* [Task to complete]
Say how many lines below contain the word "approaches". The number is the entire reply.

* [Supplied entries]

--------

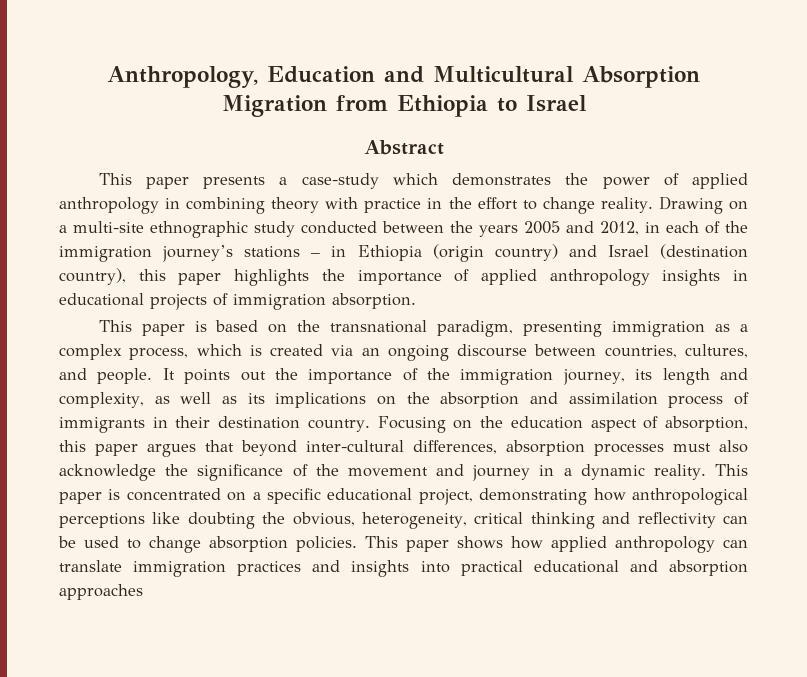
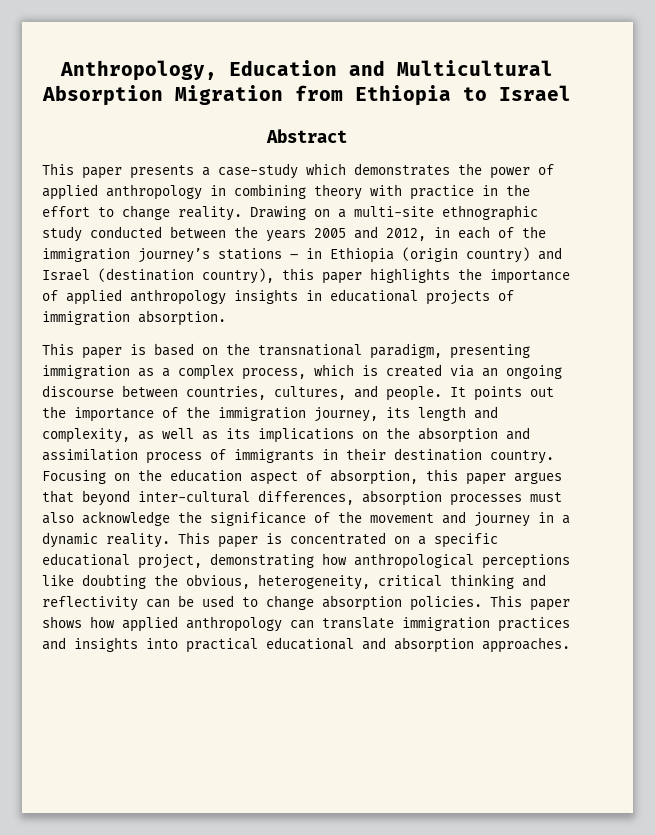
- This paper shows how applied anthropology can translate immigration practices and insights into practical educational and absorption approaches
+ This paper shows how applied anthropology can translate immigration practices and insights into practical educational and absorption approaches.

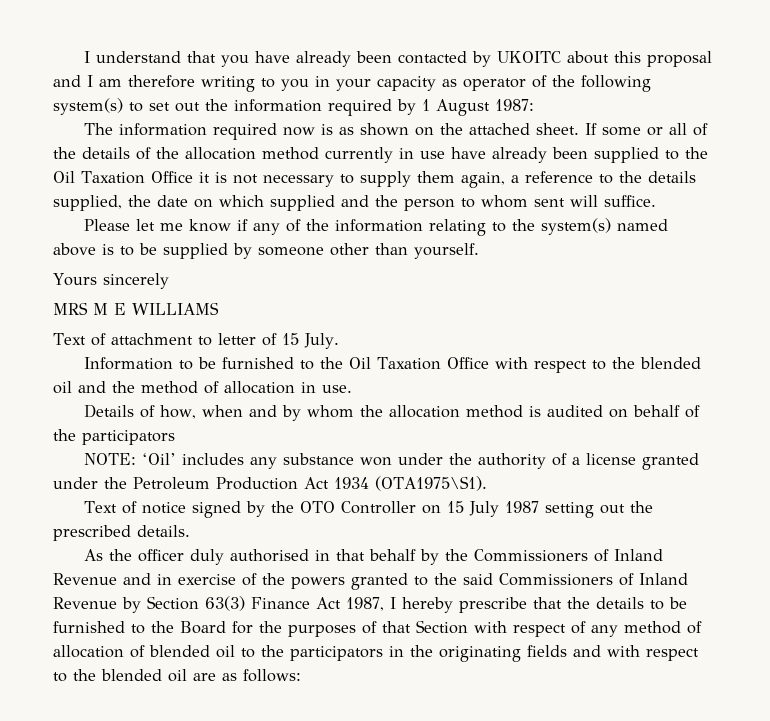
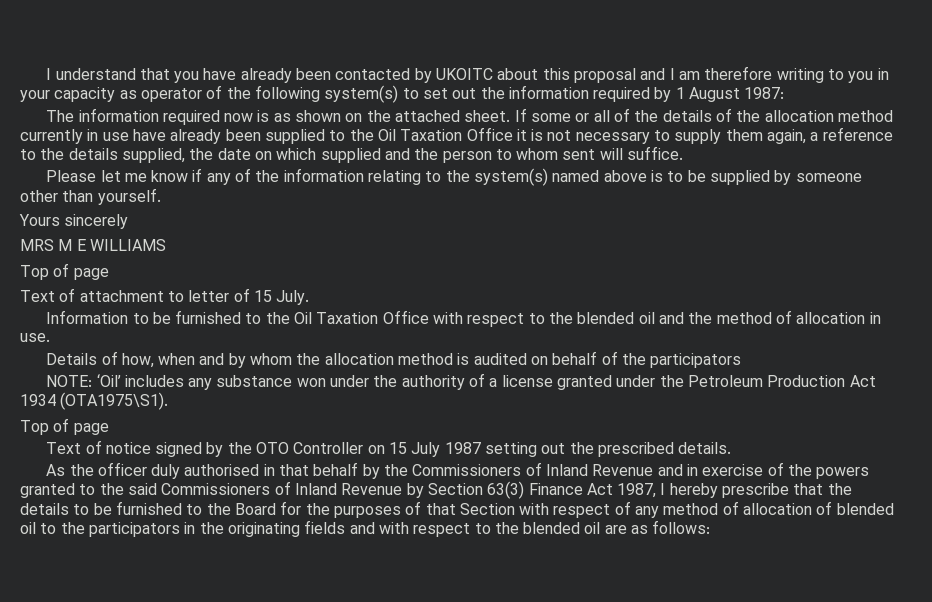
  MRS M E WILLIAMS
+ Top of page
  NOTE: ‘Oil’ includes any substance won under the authority of a license granted under the Petroleum Production Act 1934 (OTA1975\S1).
+ Top of page

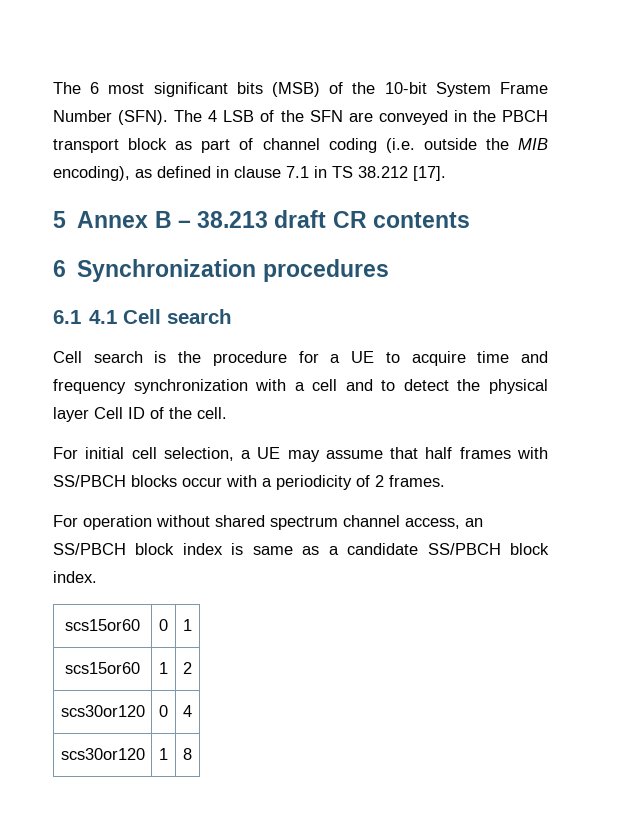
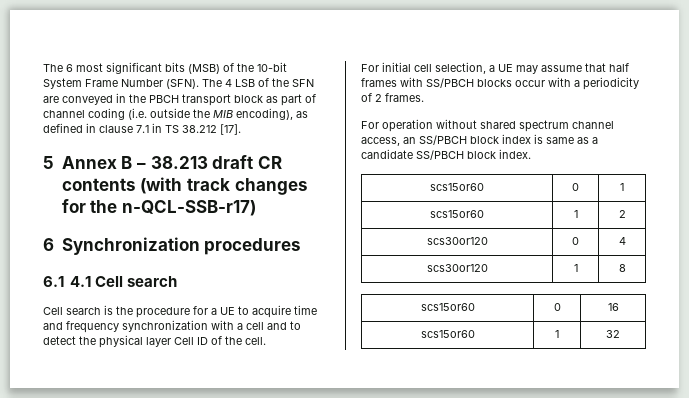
- 5 Annex B – 38.213 draft CR contents
+ 5 Annex B – 38.213 draft CR contents (with track changes for the n-QCL-SSB-r17)
+ scs15or60 | 0 | 16
+ scs15or60 | 1 | 32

--------

* [Finished task]
2